Python

A lot of research projects use Python and different Python packages/modules to achieve results. This page describes how to easily setup a workable python environment with your own python packages inside.

For new projects, you should in particular consider whether you want to use the 2.x or 3.x variant of Python. The two versions are not compatible and in some cases, you may have to use an older 2.7.x versions of Python due to some of your packages not working with Python 3.x.

Python distributions

At Abacus we maintain two variants of Python and several versions of each:

  • python/2.7.9
  • python/2.7.10
  • python/2.7.11 (default)
  • python/2.7.12
  • python/2.7.13
  • python/3.4.3
  • python/3.5.1
  • python/3.5.2
  • python/3.6.0
  • python-intel/2.7.10-184913
  • python-intel/2.7.11 (default)
  • python-intel/2.7.12
  • python-intel/2.7.12.35
  • python-intel/3.5.0-185146
  • python-intel/3.5.1
  • python-intel/3.5.2
  • python-intel/3.5.2.35

The vanilla Python versions (python) includes Python and a few extra packages including in particular virtualenv (see below). For further information, have a look at the official Python home page

The Intel optimised version of Python (python-intel) has been compiled by Intel and includes a lot of widely used python packages including numpy, scipy, pandas, matplotlib, virtualenv, etc. for more information look at the official Intel Python home page:

To use a particular version of python simply use module add:

testuser@fe1:~$ module add python-intel/3.5.2.35

Adding extra packages

In many cases you'll need extra python packages for your project. In the following we describe two ways to do this. You should consider both of them and use the one most suitable way for your project.

As noted above, also consider using one of the python-intel variants as this already contains many packages, including in particular maybe some of the packages you need.
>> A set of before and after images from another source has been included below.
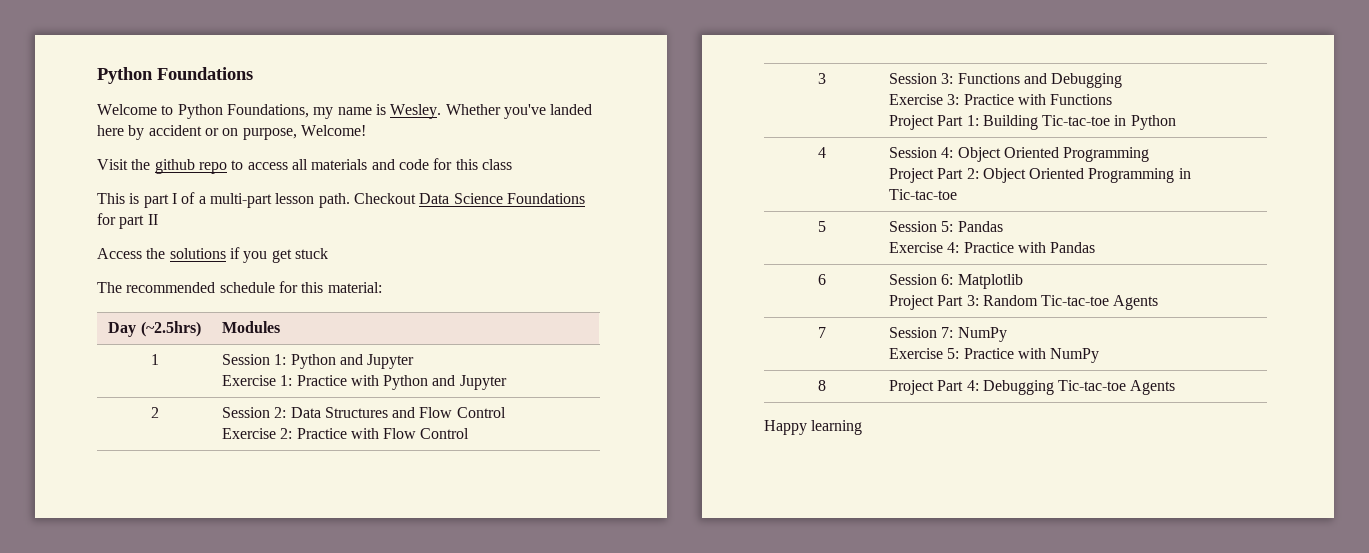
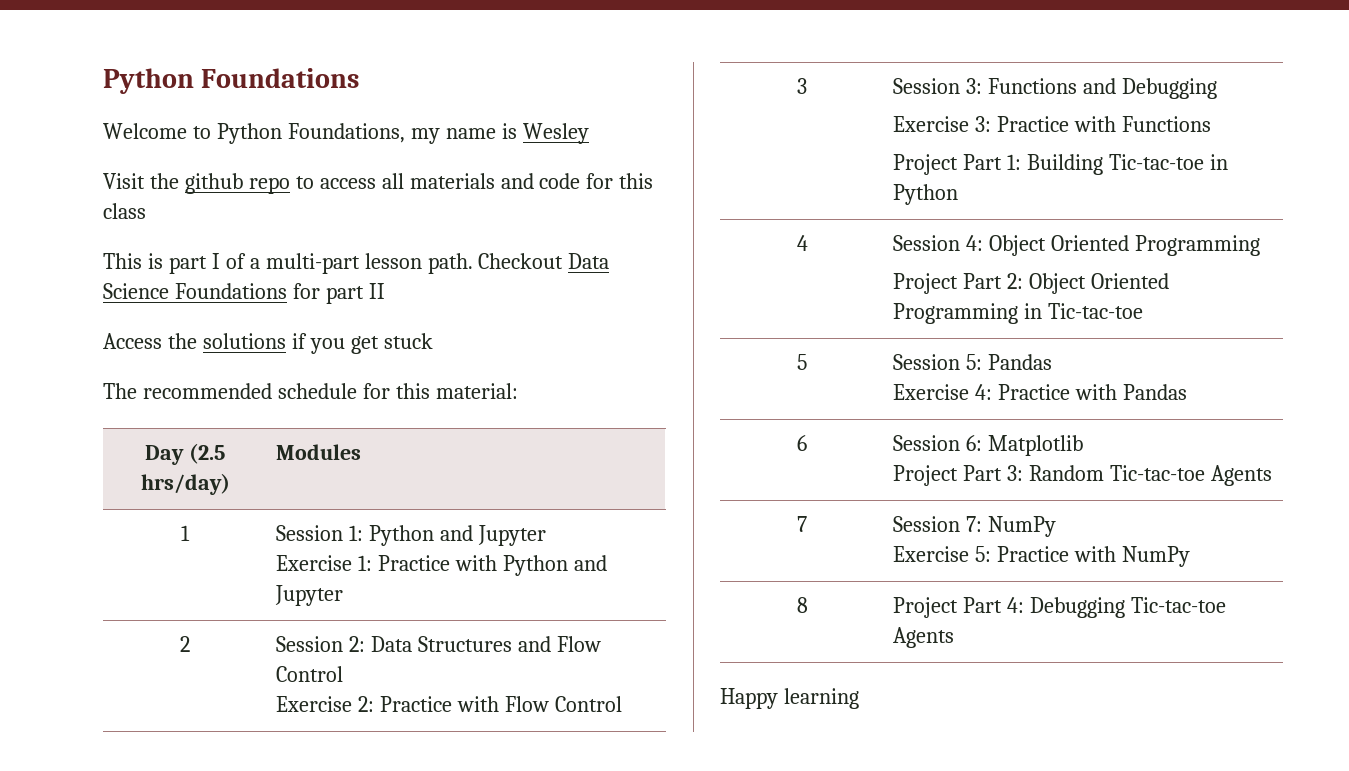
- Welcome to Python Foundations, my name is Wesley. Whether you've landed here by accident or on purpose, Welcome!
+ Welcome to Python Foundations, my name is Wesley
- Day (~2.5hrs) | Modules
+ Day (2.5 hrs/day) | Modules

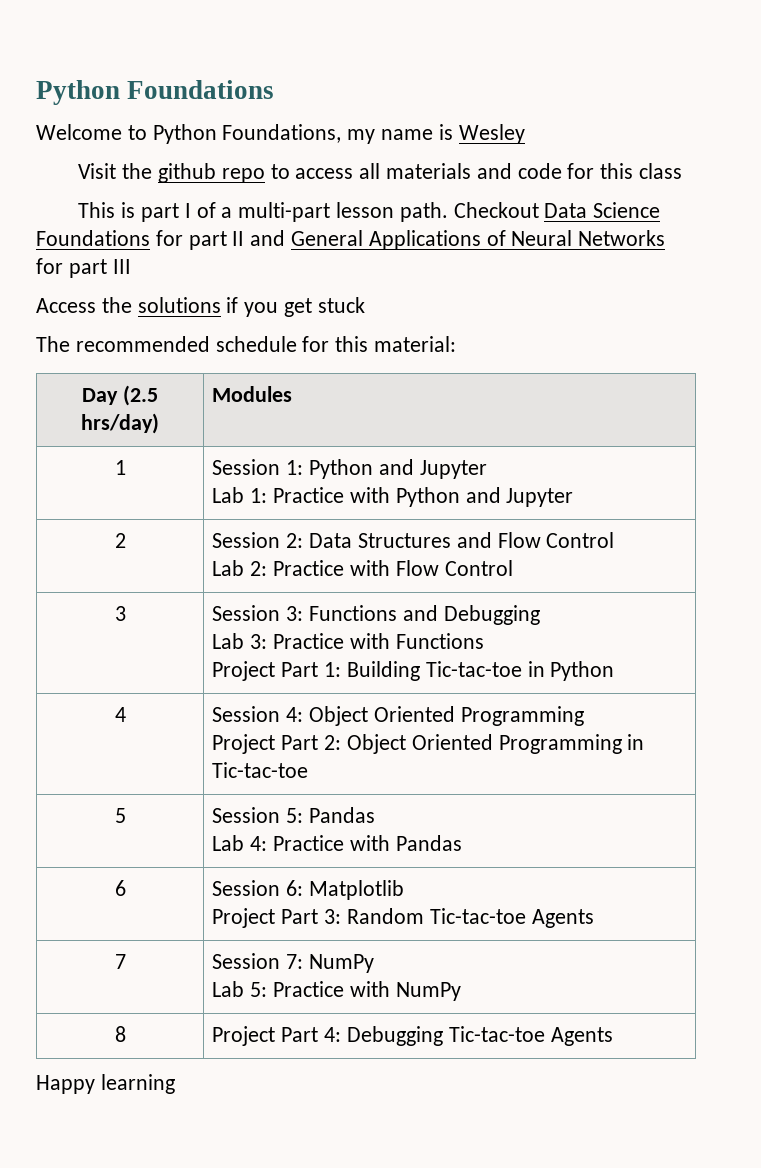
- Checkout Data Science Foundations for part II
+ Checkout Data Science Foundations for part II and General Applications of Neural Networks for part III
  1 | Session 1: Python and Jupyter
- Exercise 1: Practice with Python and Jupyter
+ Lab 1: Practice with Python and Jupyter
  2 | Session 2: Data Structures and Flow Control
- Exercise 2: Practice with Flow Control
+ Lab 2: Practice with Flow Control
  3 | Session 3: Functions and Debugging
- Exercise 3: Practice with Functions
+ Lab 3: Practice with Functions
  5 | Session 5: Pandas
- Exercise 4: Practice with Pandas
+ Lab 4: Practice with Pandas
  7 | Session 7: NumPy
- Exercise 5: Practice with NumPy
+ Lab 5: Practice with NumPy

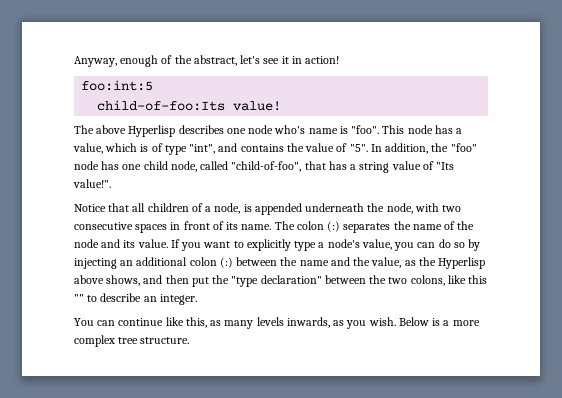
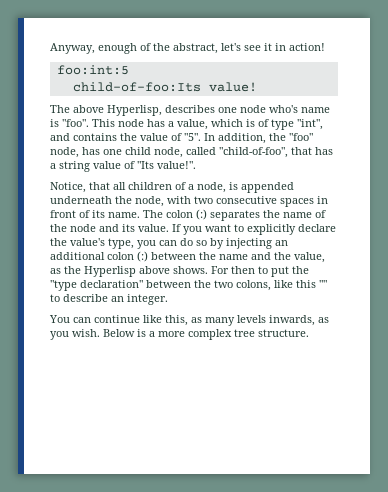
- The above Hyperlisp describes one node who's name is "foo".
+ The above Hyperlisp, describes one node who's name is "foo".
- In addition, the "foo" node has one child node, called "child-of-foo", that has a string value of "Its value!".
+ In addition, the "foo" node, has one child node, called "child-of-foo", that has a string value of "Its value!".
- Notice that all children of a node, is appended underneath the node, with two consecutive spaces in front of its name.
+ Notice, that all children of a node, is appended underneath the node, with two consecutive spaces in front of its name.
- If you want to explicitly type a node's value, you can do so by injecting an additional colon (:) between the name and the value, as the Hyperlisp above shows, and then put the "type declaration" between the two colons, like this "" to describe an integer.
+ If you want to explicitly declare the value's type, you can do so by injecting an additional colon (:) between the name and the value, as the Hyperlisp above shows. For then to put the "type declaration" between the two colons, like this "" to describe an integer.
Adding extra packages #1 - using pip --user

In the simple case, you only need one/a few packages, and only need this for yourself. In this case, use pip install --user to install the module your own home directory as shown below, i.e., first use module add to select the right python version, next use pip install

testuser@fe1:~$ module add python-intel/3.5.2.35
testuser@fe1:~$ pip install --user Pillow
Collecting Pillow
  Downloading Pillow-4.1.0-cp35-cp35m-manylinux1_x86_64.whl (5.7MB)
    100% |████████████████████████████████| 5.7MB 204kB/s
Collecting olefile (from Pillow)
  Downloading olefile-0.44.zip (74kB)
    100% |████████████████████████████████| 81kB 8.6MB/s
Building wheels for collected packages: olefile
  Running setup.py bdist_wheel for olefile ... done
  Stored in directory: /home/testuser/.cache/pip/wheels/20/...
Successfully built olefile
Installing collected packages: olefile, Pillow
Successfully installed Pillow-4.1.0 olefile-0.44

Files are installed in your home directory (in ~/.local/).

Things to consider:

  • The packages are only available to your own user, not to anybody else.
  • If you change the Python version selected with module add, the module may not work, and you may have to redo this.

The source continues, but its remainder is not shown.